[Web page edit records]
################

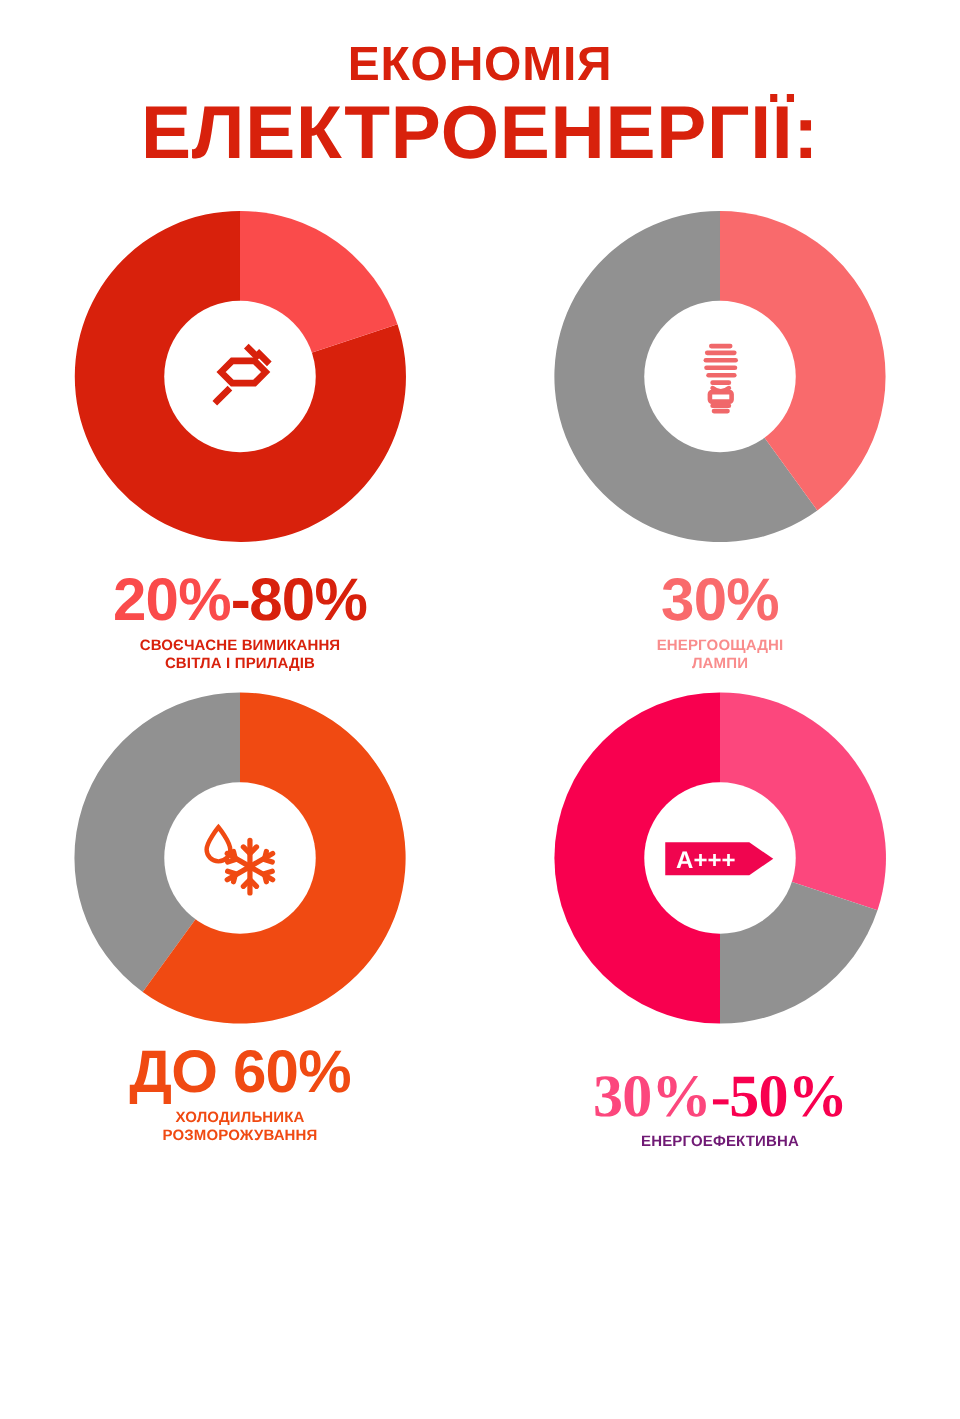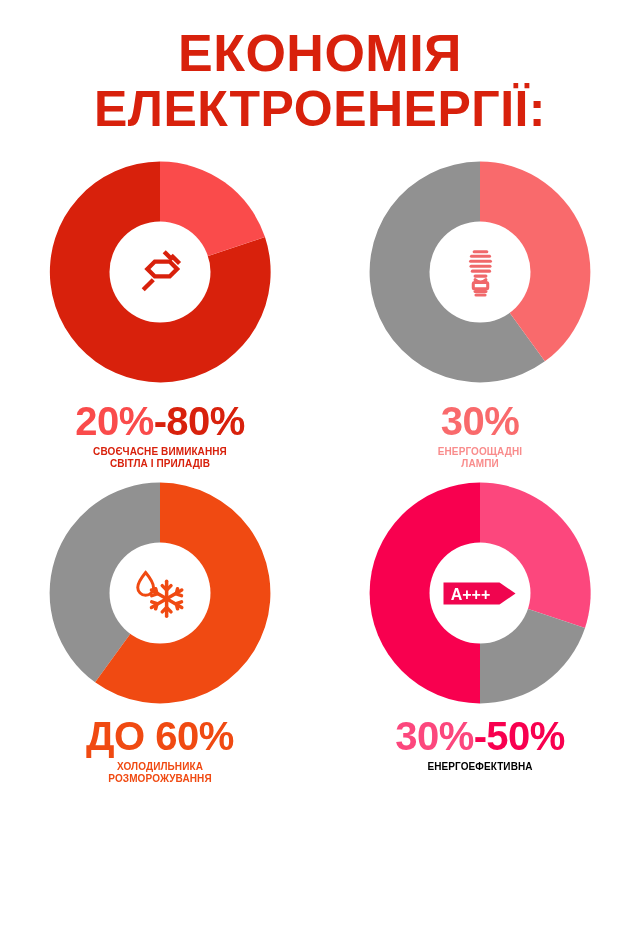"ЕКОНОМІЯ" .title-line.l1 { font-size: 52px -> 32px }
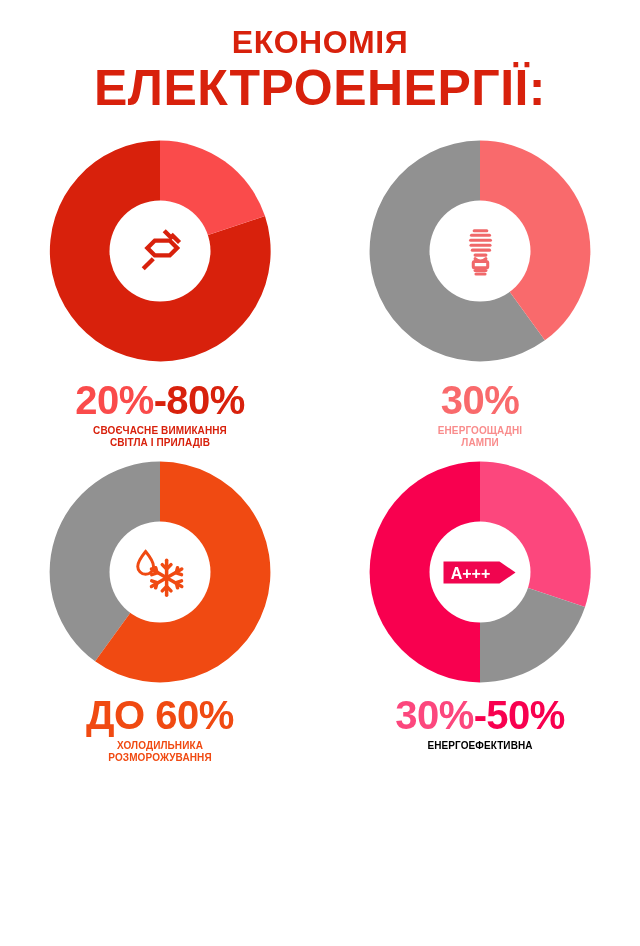"30%-50%" .card-4 .pct { font-family: none -> Liberation Serif, serif; margin-top: 8px -> 24px }
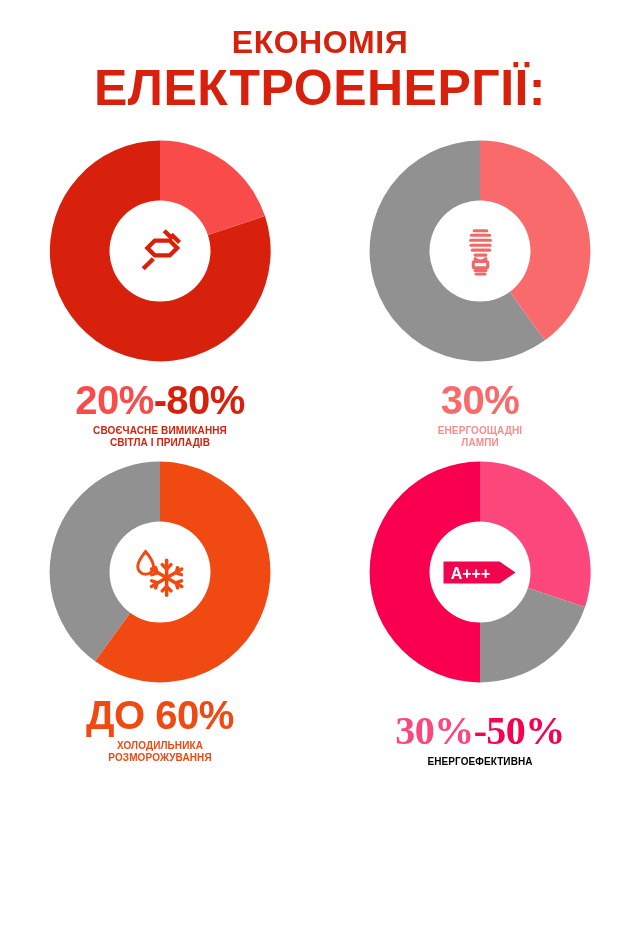"ЕНЕРГОЕФЕКТИВНА" div.caption { color: #000000 -> #701a75 }
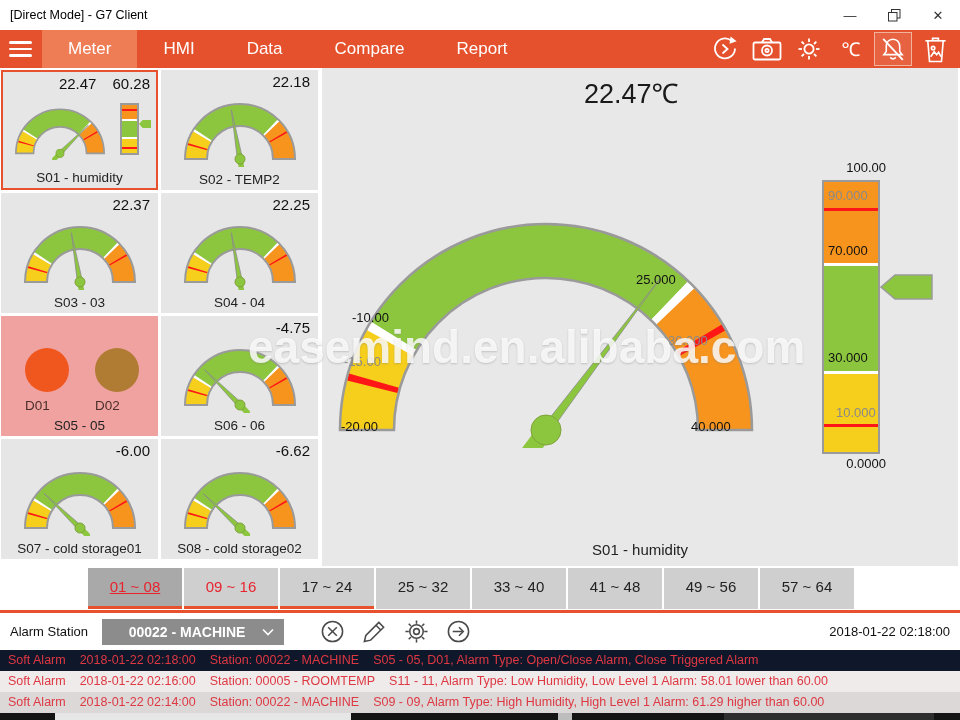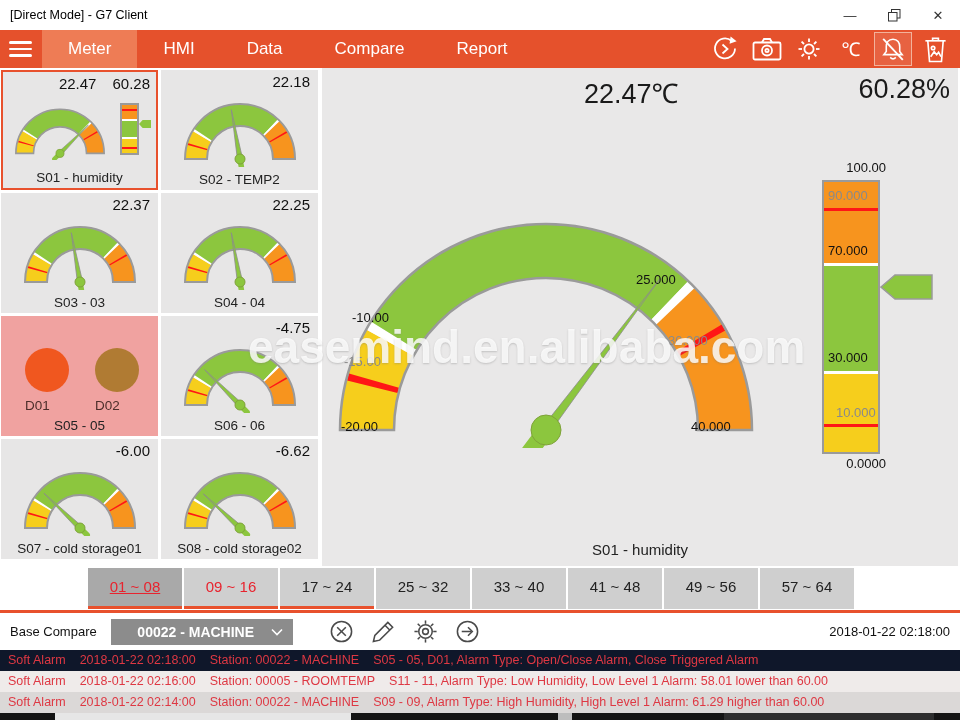"60.28%" div.reading-hum { html: <div>60.28%</div> -> none }
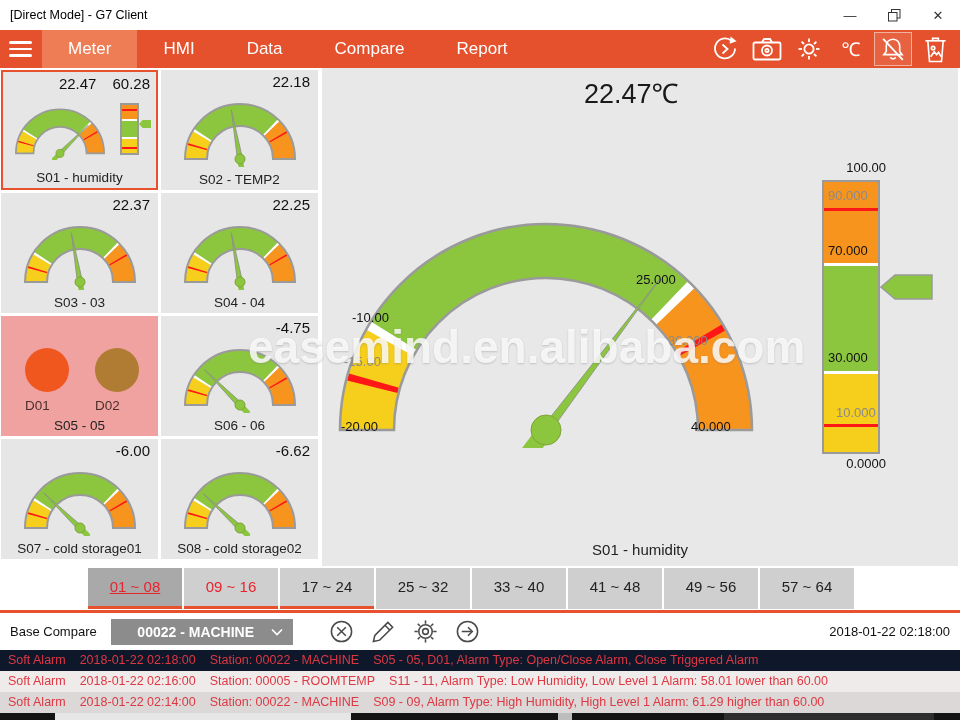"Base Compare" span.bs-label { text: Base Compare -> Alarm Station }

################

• [Instructions to follow]
An exact copy of all the entries above is required, with every picture left out.

• [Problem solution]
"ЕКОНОМІЯ" .title-line.l1 { font-size: 52px -> 32px }
"30%-50%" .card-4 .pct { font-family: none -> Liberation Serif, serif; margin-top: 8px -> 24px }
"ЕНЕРГОЕФЕКТИВНА" div.caption { color: #000000 -> #701a75 }
"60.28%" div.reading-hum { html: <div>60.28%</div> -> none }
"Base Compare" span.bs-label { text: Base Compare -> Alarm Station }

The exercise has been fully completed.